Alessandro Bianchi / EFE
O papa Bento XVI durante missa de Quarta-Feira de Cinzas,
abrindo o período da Quaresma
Depois de um silêncio de dois dias sobre a renúncia do papa Bento XVI, o governo brasileiro se manifestou nesta quarta-feira, pela primeira vez, quanto à decisão do pontífice, anunciada na segunda-feira. Quem se manifestou não foi a presidente Dilma, mas o ministro-chefe da secretaria-geral da Presidência da República, Gilberto Carvalho. Ele afirmou que a posição do governo é, acima de tudo, de respeito e de solidariedade à Igreja neste momento.
“Quero atestar que a nossa posição frente a essa decisão é acima de tudo de respeito, de reverência, de um respeito muito forte para que ele possa continuar contribuindo para a Igreja na vida que está escolhendo”, disse Carvalho. “O governo tem uma gratidão ao o que Bento XVI vem desempenhando desde 2005.”
Ao ressaltar que os representantes brasileiros não se apressaram em fazer um grande pronunciamento porque “as atitudes são mais importantes”, Carvalho descartou que exista uma relação fria entre o governo e o papa ou a Confederação Nacional dos Bispos do Brasil (CNBB).

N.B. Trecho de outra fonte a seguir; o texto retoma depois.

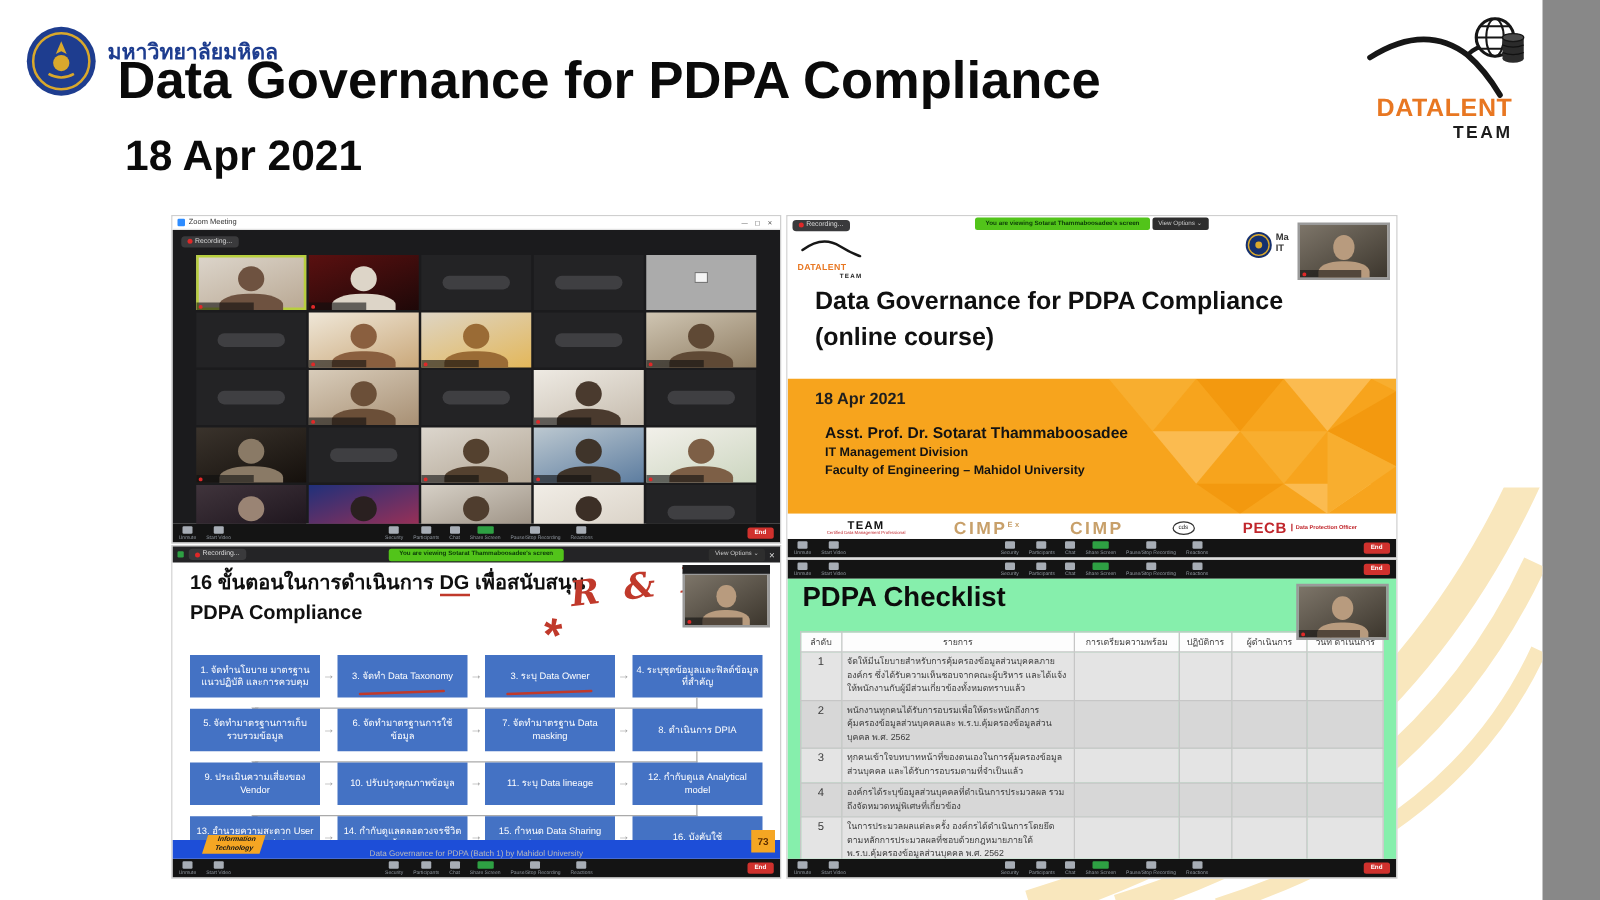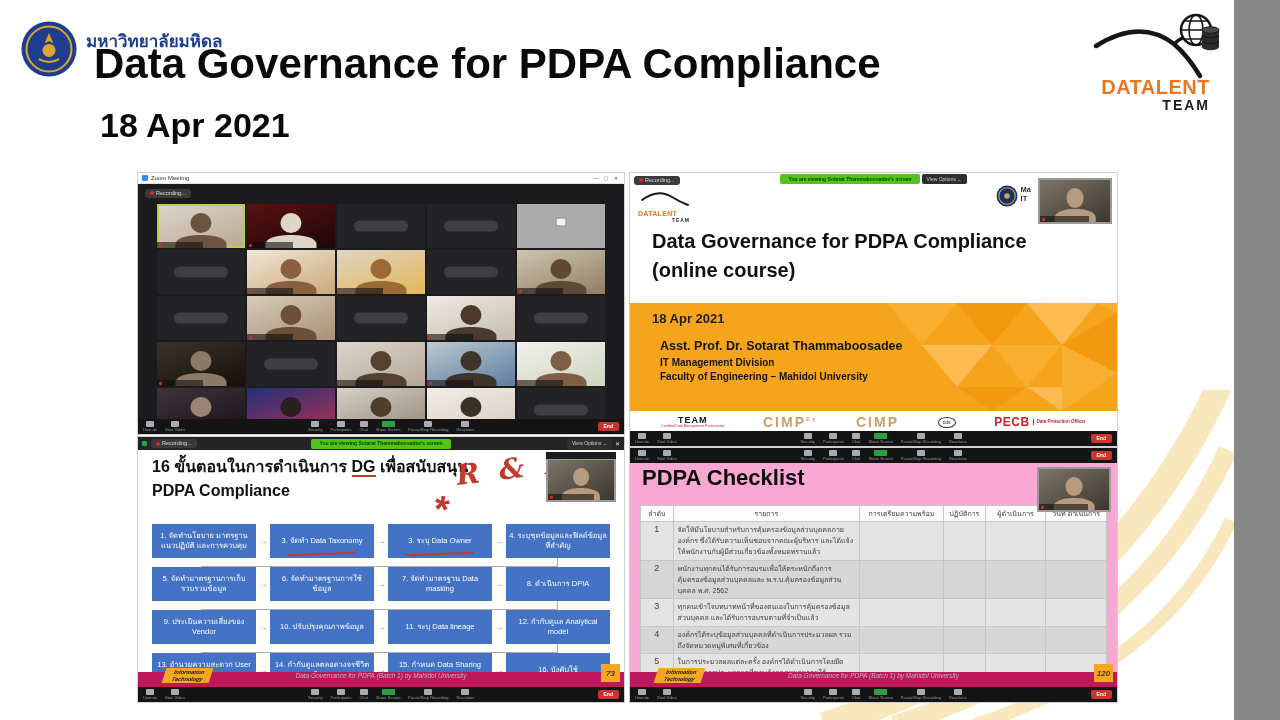"PDPA Checklist" .br-slide { background: #f9a8d4 -> #86efac }
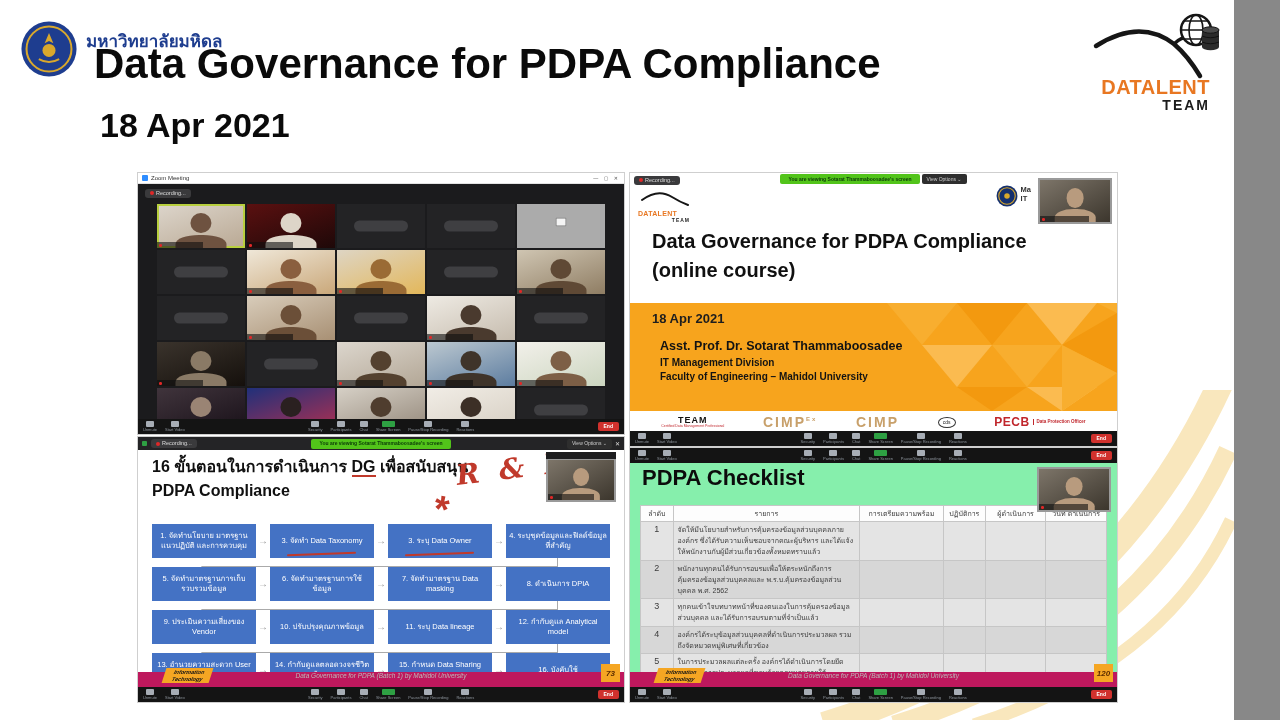"73" .slide-footer { align-items: flex-start -> flex-end; background: #be185d -> #1d4ed8; font-style: italic -> none }
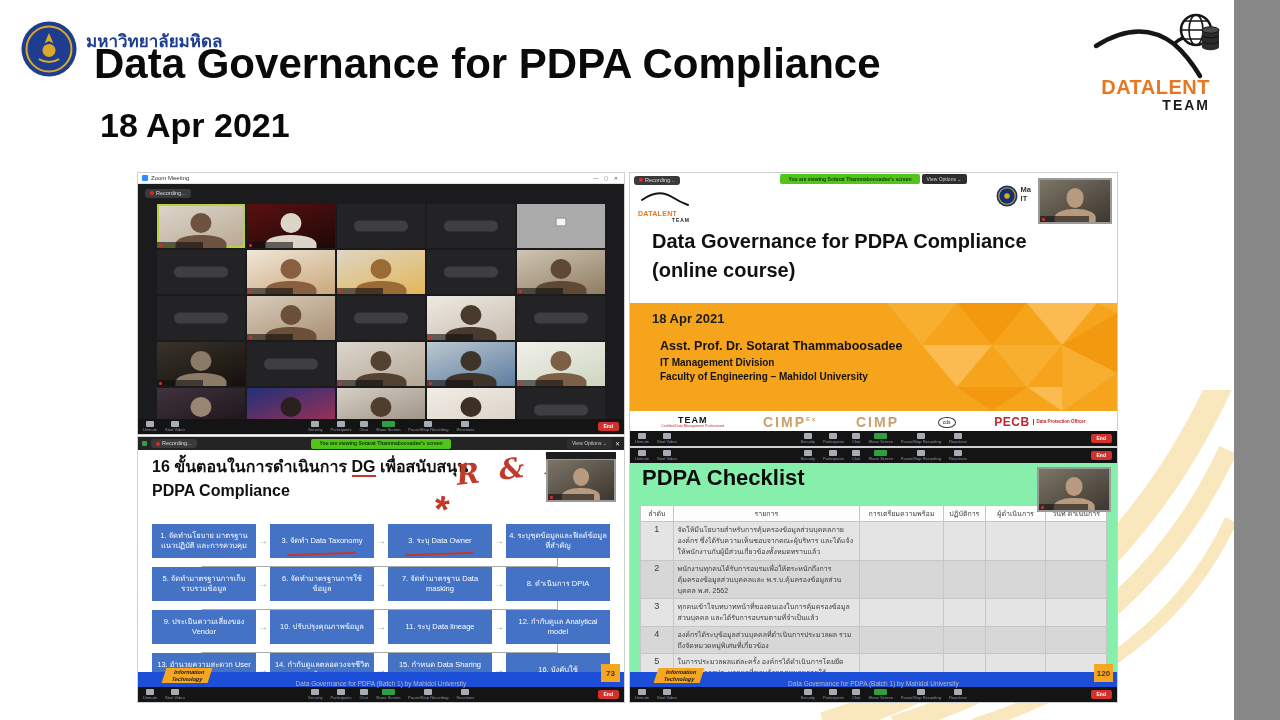"120" div.slide-footer { html: <div> <div> <span>Information</span><br><span>Technology</span> </div> <div>Data Governance for PDPA (Batch 1) by Mahidol University</div> <div>120</div> </div> -> none }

Em 2010, a CNBB divulgou carta poucos dias antes das eleições na qual pediu para que os fieis não votassem na candidata, que havia se posicionado a favor da legalização do aborto no passado e vinha mudando o discurso ao longo da campanha. A manifestação da CNBB seguiu orientação do próprio papa Bento XVI, que havia dito a um grupo de bispos brasileiros em visita ao Vaticano que eles deveriam ajudar os fieis a usar o voto para a promoção do bem comum.
Carvalho classifica o episódio como superado e afirma que a presidente, após eleita, jamais se manifestou sobre ele. “A CNBB sabe o respeito que Dilma tem pela presença da Igreja no Brasil. Não houve nenhum desconforto”, garantiu. O ministro também comparou o comportamento brasileiro ao de outros países da América Latina, que, segundo ele, também não se manifestaram.
Nacionalidade -
Nesta quarta-feira, Carvalho participou da cerimônia de lançamento da Campanha da Fraternidade 2013, na CNBB, em Brasília. Na ocasião, o secretário-geral da entidade, Dom Leonardo Steiner, disse que não tem preferência pela nacionalidade do novo papa. Ele ressaltou que é mais importante, neste momento, a chegada de um pontífice que consiga tratar de questões como o meio ambiente, a pobreza e as relações em busca de uma nova economia. “Se é europeu, da América Latina, da Ásia ou África, não importa. Se ele nos ajudar nesses pontos, exercerá um grande trabalho”, ponderou.